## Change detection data
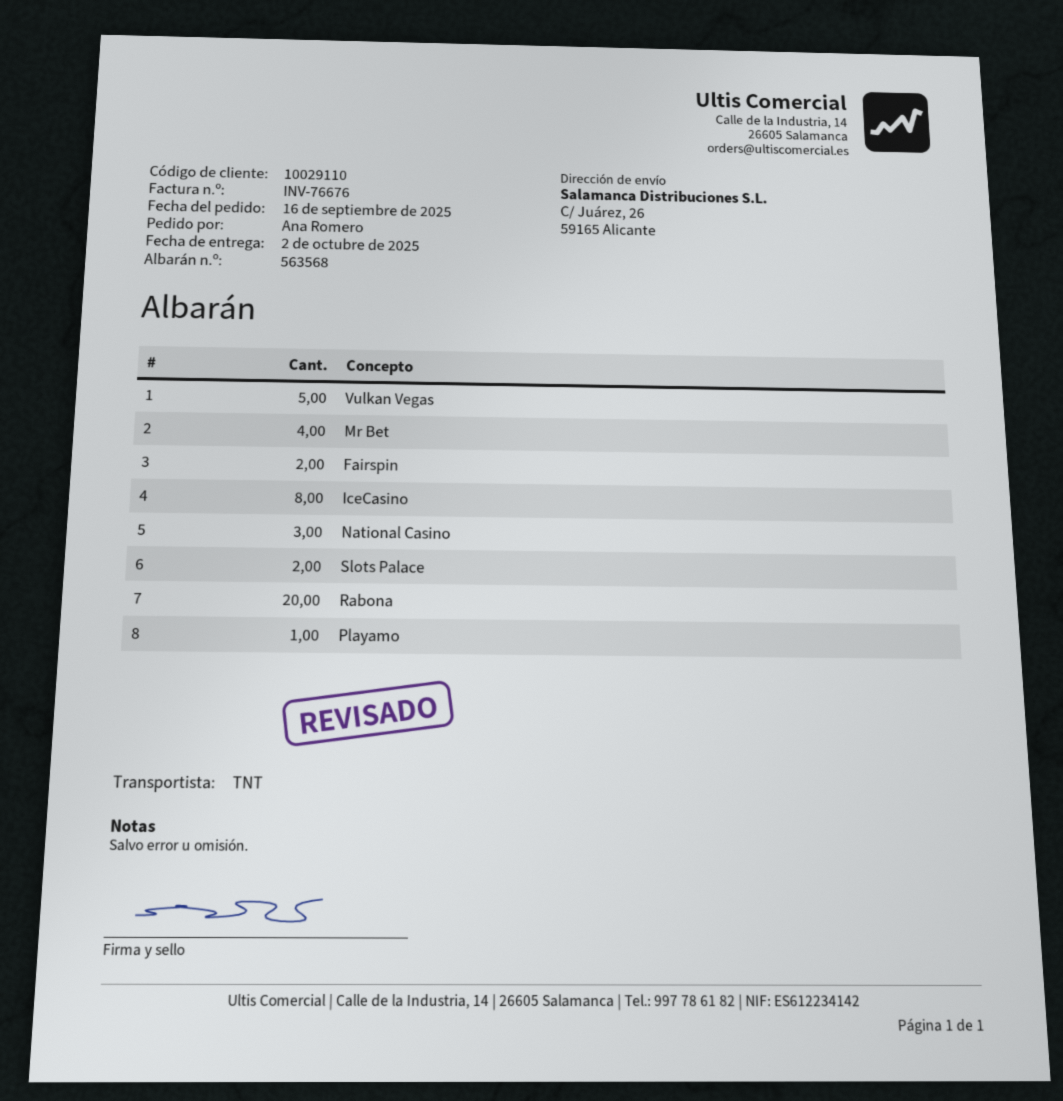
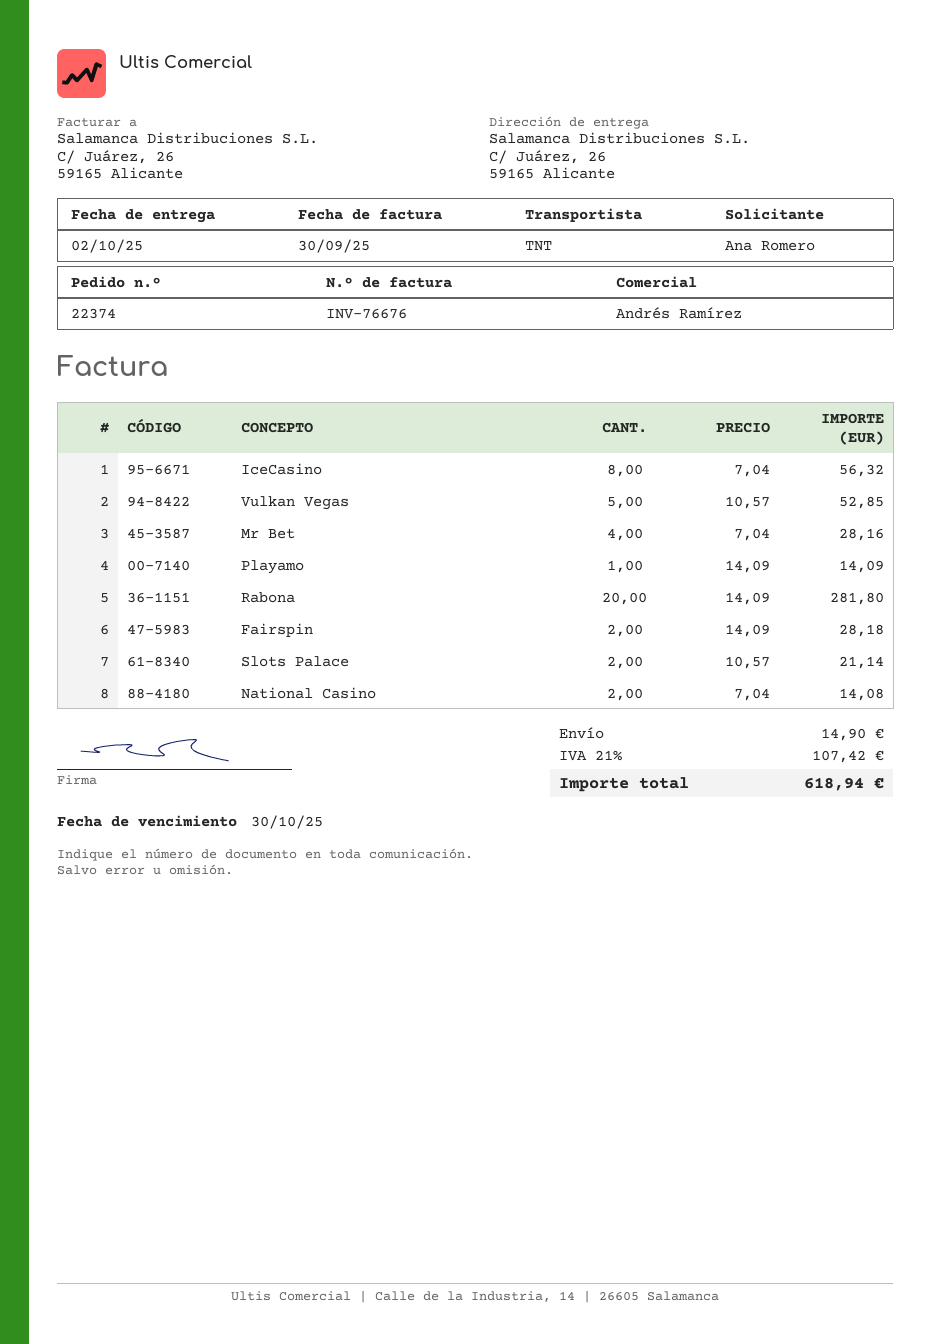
National Casino: 3 -> 2

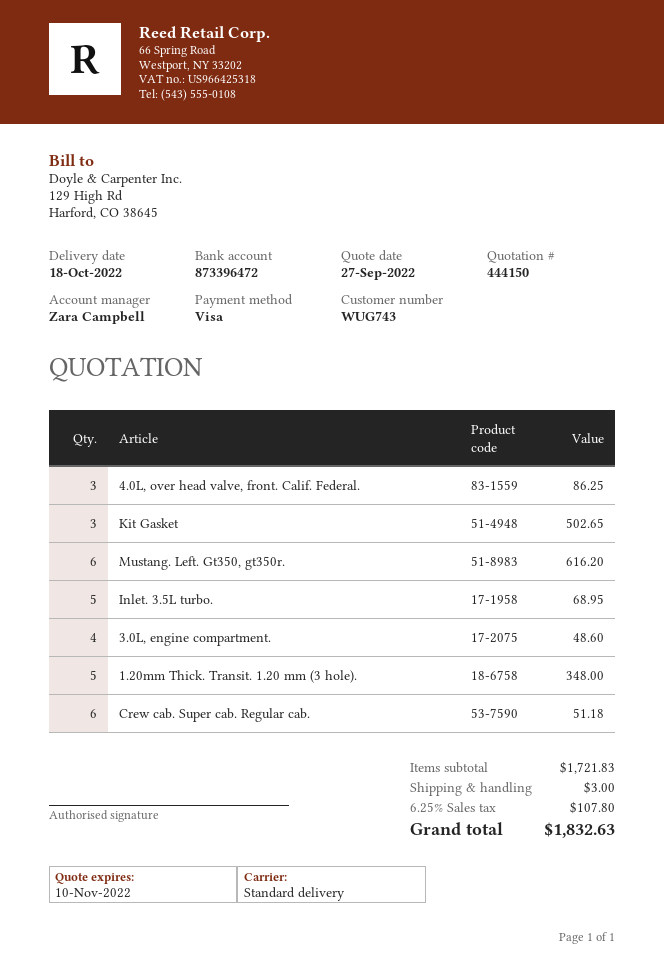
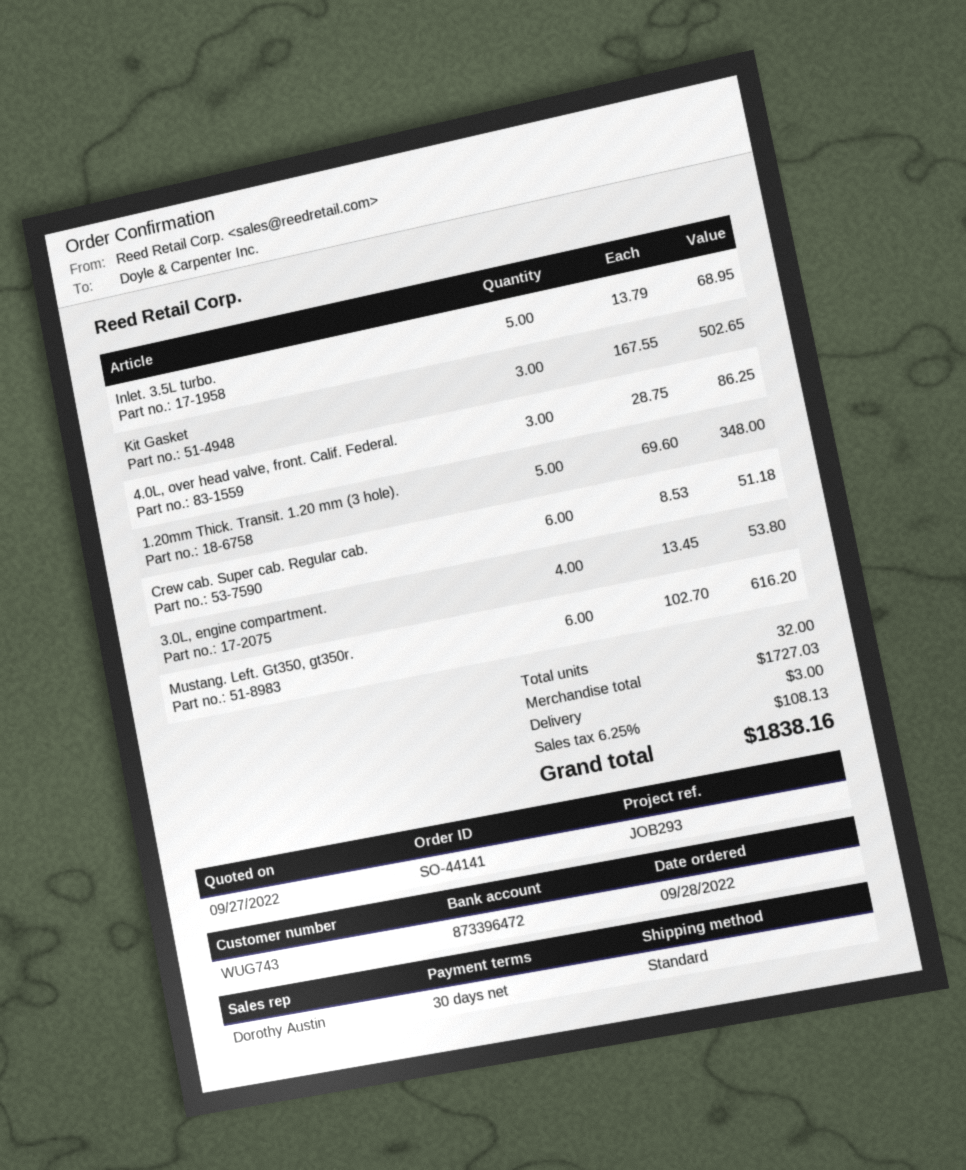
sales rep: Zara Campbell -> Dorothy Austin
3.0L, engine compartment.: 4 for 48.60 -> 4 for 53.80
subtotal: 1721.83 -> 1727.03
tax: 6.25% = 107.80 -> 6.25% = 108.13
total: 1832.63 -> 1838.16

## Exercise requirements
Leave out the images and copy all remaining data word for word.

## Response box
National Casino: 3 -> 2

sales rep: Zara Campbell -> Dorothy Austin
3.0L, engine compartment.: 4 for 48.60 -> 4 for 53.80
subtotal: 1721.83 -> 1727.03
tax: 6.25% = 107.80 -> 6.25% = 108.13
total: 1832.63 -> 1838.16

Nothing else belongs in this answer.